One of the main clinical goals for patients with early-stage breast cancer is to reduce the risk of disease recurrence and death. Clinical practice guidelines suggest use of endocrine therapy in the adjuvant setting to reduce these risks. However, many women diagnosed with hormone receptor–positive, human epidermal growth factor receptor 2–negative, node-positive, early-stage breast cancer will experience disease recurrence despite the effectiveness of standard endocrine therapy.
Recurrence data from clinical trials can be confusing. Clinical trials of breast cancer therapies can select different recurrence endpoints, including distant disease-free survival, disease-free survival, progression-free survival, recurrence-free survival, recurrence-free interval, and local recurrence rates.

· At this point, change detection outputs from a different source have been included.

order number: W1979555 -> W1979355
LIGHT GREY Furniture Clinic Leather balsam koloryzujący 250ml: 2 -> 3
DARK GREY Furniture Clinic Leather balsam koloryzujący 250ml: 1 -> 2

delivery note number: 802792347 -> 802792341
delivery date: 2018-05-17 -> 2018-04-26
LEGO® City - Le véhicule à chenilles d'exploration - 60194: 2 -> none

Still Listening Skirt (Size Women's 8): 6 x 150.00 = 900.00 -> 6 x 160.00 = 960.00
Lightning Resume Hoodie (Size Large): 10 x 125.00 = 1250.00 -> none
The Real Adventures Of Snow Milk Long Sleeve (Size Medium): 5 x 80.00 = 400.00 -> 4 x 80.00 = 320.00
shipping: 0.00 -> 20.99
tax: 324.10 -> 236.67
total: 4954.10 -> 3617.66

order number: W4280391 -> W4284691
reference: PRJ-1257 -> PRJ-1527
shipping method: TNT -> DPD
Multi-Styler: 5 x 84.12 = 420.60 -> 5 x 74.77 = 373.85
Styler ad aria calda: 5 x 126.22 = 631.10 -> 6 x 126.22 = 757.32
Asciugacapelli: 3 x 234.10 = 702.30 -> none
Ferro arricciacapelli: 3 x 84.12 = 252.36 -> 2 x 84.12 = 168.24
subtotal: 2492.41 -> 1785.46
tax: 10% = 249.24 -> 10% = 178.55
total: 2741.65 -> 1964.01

In some helpful cases, study investigators will report the incidences and locations of recurrence events. However, even these outcome terms may not share the same definition between studies. A few examples from different trials define recurrence-free survival as either locoregional or distant recurrence, distant relapse, or recurrence and death . This illustrates how different measures or changing measurement definitions can make it challenging to analyze data between studies, as well as to highlight why recurrence endpoints require explanation whenever they’re presented.
What is the most important measure of recurrence to you and your patients? How do you counsel your patients on their risk of recurrence and plan future therapeutic decision-making?
I understand that ctDNA testing may affect how we look at the recurrence but till we know what to do and how that would affect outcomes it is too early for the decision making.